- Education: Massachusetts College of Art and Design
- Occupation: Curator
- Known for: Founding director of Protocinema
- Website: protocinema.org

= Mari Spirito =

American curator

Mari Spirito is an American curator based in Istanbul and New York City. She is the founding director of Protocinema, a non-profit arts organization that presents site-aware exhibitions internationally, including in Istanbul, New York, Tbilisi, Paris, Seoul, New Delhi, Moscow, Basel, and Lima.

== Career ==
Spirito received her BFA from the Massachusetts College of Art and Design. Early in her career, she co-founded a gallery in New York and worked at 303 Gallery, where she was a director from 2000 to 2012.

In 2011, she established Protocinema, which presents contemporary art in diverse, often unconventional spaces. The organization's exhibitions aim to foster cross-cultural dialogue and contextual sensitivity.

The name 'Protocinema' was inspired by a concept from Werner Herzog's documentary Cave of Forgotten Dreams regarding early human efforts to depict motion through art. According to Spirito, Protocinema engages with questions of representation, communication, and perception.

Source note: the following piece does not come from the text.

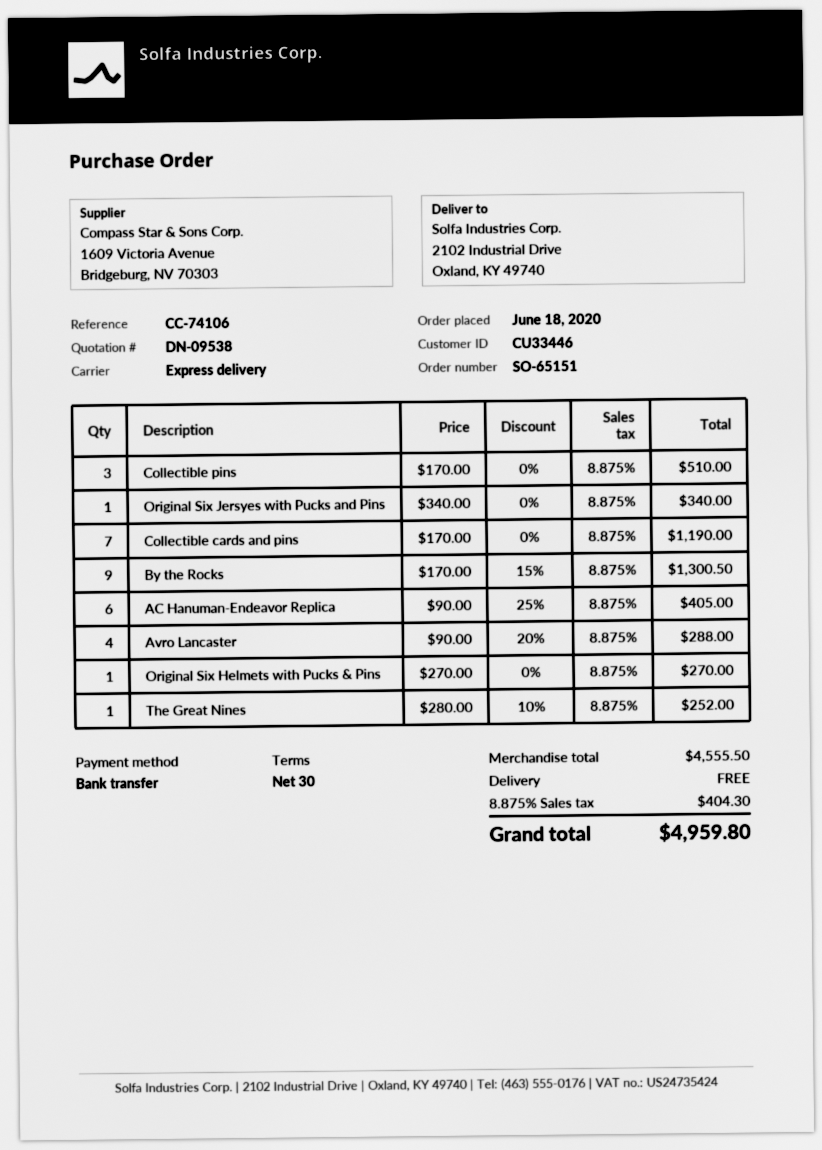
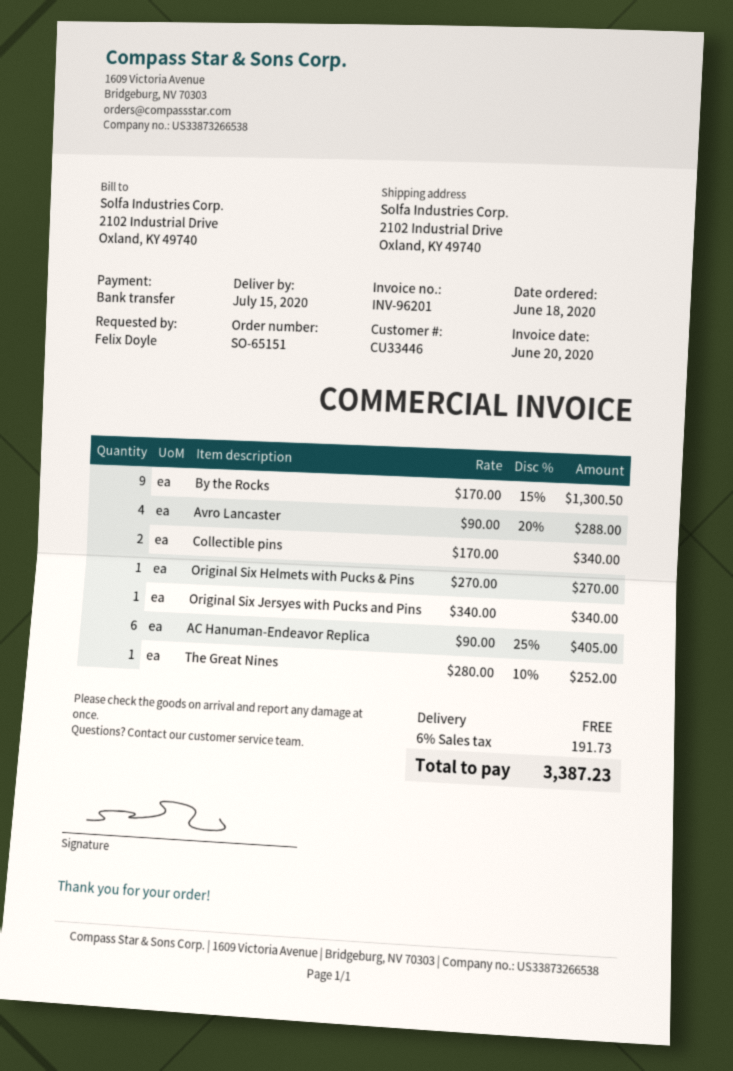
Collectible pins: 3 x 170.00 = 510.00 -> 2 x 170.00 = 340.00
Collectible cards and pins: 7 x 170.00 = 1190.00 -> none
tax: 8.875% = 404.30 -> 6% = 191.73
total: 4959.80 -> 3387.23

Spirito has curated and advised on various international art programs. In 2012, she was an advisor to the second Mardin Biennial in Turkey. In 2014, she guest-curated for Artspace Sydney, focusing on contemporary Turkish art.

From 2014 to 2018, Spirito programmed Art Basel's 'Conversations' in Basel and Miami Beach, a series of panel discussions featuring artists, curators, and cultural figures.

She served as director of Alt Art Space in Istanbul from 2015 to 2017, curating exhibitions and public programs including the Turkish premiere of Rodney Graham and a group exhibition featuring Aykan Safoğlu, Hasan Özgür Top, and Hera Büyüktaşçıyan.

Spirito launched Protocinema’s Emerging Curator Series in 2015, hosting year-long exhibitions and mentorship programs at 5533 in Istanbul.

She was part of the International Advisory Committee for the inaugural High Line Plinth Commissions in New York in 2017.

Spirito has served as an associate curator for the Onassis Cultural Center, where she curated Nature of Justice (2018), a visual arts response to Aristophanes’ play The Birds, co-produced with St. Ann's Warehouse.

She has participated in curatorial training and research programs, including ICI’s Curatorial Intensive in Bangkok and was awarded the 2012 SAHA Research Award for the project Ancient Works / Asar-ı Atika.

Spirito served as a jury member for the 2018 Beirut Art Residency and curated Under (2018), a public commission by Hale Tenger launched during Dubai Art Week.

She is Vice President of the Board at Participant Gallery in New York, serves on the advisory board of Collectorspace in Istanbul, and was a former board member of the New Art Dealers Alliance.